Legal blindness: In the US, legal blindness is defined as best corrected VA 20/200 or worse in the better seeing eye and/or peripheral vision worse than 20 degrees in both eyes.
Low vision (but not legal blindness): In the US, low vision is generally considered as best corrected VA of 20/70 to 20/200 (in most cases, someone with this level of vision cannot get an unrestricted driver’s license).
Complete blindness: No vision at all, also known as No Light Perception.


The following are a few myths and facts about low vision that will allow the student clinicians to better understand and work more effectively with patients with visual impairment.

Myth: Strictly looking at visual acuity, patients with 20/20 VA in one eye and No Light Perception in the other eye are considered legally blind.
Fact: Legal blindness is an impairment in BOTH eyes (we always consider the better seeing eye).

Myth: Individuals with visual impairment or those considered legally blind always use a white cane.
Fact: A person with low vision may use a white cane in specific situations, but many do not rely on a cane for mobility guidance. [2]

Myth: People with visual impairment cannot live independently.
Fact: Regardless of one’s level of visual loss, it is not a barrier to living a free and independent life. [2]
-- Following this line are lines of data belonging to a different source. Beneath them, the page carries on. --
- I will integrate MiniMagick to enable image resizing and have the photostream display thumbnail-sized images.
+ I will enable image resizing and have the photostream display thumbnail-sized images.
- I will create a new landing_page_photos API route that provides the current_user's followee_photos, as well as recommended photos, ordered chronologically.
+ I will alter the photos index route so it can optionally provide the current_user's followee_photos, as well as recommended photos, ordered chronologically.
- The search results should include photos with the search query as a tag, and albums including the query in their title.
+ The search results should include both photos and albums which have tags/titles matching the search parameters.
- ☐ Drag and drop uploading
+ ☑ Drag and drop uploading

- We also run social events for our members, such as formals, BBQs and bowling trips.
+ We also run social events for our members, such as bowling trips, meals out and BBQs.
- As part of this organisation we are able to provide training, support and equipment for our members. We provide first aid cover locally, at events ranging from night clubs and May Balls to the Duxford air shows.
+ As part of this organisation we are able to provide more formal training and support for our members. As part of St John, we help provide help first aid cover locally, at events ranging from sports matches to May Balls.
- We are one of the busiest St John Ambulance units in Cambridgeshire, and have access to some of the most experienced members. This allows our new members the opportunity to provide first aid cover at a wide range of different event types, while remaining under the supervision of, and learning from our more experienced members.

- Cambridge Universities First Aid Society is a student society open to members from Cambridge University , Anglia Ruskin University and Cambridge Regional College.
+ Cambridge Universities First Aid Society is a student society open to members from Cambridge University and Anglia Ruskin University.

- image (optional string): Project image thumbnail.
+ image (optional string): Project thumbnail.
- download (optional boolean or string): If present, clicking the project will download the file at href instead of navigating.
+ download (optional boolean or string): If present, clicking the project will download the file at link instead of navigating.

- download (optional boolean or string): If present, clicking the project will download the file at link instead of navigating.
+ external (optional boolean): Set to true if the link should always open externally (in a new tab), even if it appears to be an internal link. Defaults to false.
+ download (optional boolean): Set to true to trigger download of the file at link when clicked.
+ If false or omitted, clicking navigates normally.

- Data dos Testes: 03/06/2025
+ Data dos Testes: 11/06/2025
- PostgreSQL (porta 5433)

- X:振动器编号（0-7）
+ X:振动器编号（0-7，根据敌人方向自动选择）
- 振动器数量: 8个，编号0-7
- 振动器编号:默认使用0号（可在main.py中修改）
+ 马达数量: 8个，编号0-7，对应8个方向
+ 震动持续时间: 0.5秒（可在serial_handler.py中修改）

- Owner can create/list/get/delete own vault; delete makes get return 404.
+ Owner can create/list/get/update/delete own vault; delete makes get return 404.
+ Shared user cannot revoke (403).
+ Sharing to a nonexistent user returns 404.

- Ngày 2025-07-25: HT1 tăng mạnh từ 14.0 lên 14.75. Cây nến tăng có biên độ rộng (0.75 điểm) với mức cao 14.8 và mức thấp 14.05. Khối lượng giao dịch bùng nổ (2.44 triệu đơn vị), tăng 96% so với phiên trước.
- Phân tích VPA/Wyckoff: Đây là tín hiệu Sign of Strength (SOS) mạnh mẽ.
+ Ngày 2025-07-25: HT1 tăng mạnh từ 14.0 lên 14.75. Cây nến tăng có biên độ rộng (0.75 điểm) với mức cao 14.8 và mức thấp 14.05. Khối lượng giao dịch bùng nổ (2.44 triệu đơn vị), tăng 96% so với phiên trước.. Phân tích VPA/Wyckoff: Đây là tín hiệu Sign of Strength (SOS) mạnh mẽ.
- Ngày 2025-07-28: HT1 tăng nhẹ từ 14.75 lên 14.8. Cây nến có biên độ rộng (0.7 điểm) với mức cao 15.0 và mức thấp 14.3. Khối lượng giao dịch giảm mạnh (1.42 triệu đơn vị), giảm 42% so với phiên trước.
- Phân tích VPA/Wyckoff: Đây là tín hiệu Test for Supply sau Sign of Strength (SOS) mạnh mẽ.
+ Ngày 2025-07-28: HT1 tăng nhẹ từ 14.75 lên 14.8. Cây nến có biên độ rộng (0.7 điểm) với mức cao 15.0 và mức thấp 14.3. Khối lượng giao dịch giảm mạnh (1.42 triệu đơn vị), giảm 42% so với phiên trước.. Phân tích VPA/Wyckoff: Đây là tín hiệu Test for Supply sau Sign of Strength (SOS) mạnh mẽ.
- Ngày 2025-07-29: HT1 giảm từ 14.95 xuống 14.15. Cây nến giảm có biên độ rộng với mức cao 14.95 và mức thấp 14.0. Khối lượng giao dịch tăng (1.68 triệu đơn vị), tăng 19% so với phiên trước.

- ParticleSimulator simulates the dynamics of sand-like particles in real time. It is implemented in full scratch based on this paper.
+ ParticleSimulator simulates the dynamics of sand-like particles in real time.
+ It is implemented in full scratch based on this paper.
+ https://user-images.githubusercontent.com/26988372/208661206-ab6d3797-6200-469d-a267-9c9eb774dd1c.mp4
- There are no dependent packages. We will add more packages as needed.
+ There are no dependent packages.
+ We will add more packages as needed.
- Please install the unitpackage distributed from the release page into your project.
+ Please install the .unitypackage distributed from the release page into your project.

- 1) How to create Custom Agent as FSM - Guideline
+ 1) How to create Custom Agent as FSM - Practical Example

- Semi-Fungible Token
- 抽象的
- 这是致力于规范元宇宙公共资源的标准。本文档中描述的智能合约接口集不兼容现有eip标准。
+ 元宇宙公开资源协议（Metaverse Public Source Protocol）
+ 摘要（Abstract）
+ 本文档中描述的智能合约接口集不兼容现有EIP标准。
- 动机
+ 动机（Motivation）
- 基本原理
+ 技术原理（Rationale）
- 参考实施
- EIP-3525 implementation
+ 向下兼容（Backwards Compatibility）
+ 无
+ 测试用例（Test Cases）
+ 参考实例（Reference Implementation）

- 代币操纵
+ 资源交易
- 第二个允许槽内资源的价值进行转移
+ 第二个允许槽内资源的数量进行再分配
Myth: People who have low vision are unable to drive.
Fact: Currently, over 25 states allow individuals with low vision to have a restricted driver’s license. Many may require the patients to use a bioptic telescope while behind the wheel. Eligibility requirements vary by states. [2]

Myth: Individuals with low vision must read Braille because they are unable to read regular print.
Fact: The type of print patients with low vision read varies. Some use Braille, others use larger fonts,and there are those who read normal size print with an optical device. [2]

Myth: Low vision patients are born with their impairment.
Fact: Some diseases may cause visual impairment at birth (albinism, aniridia). Others are acquired later in life, such as age-related macular degeneration and trauma.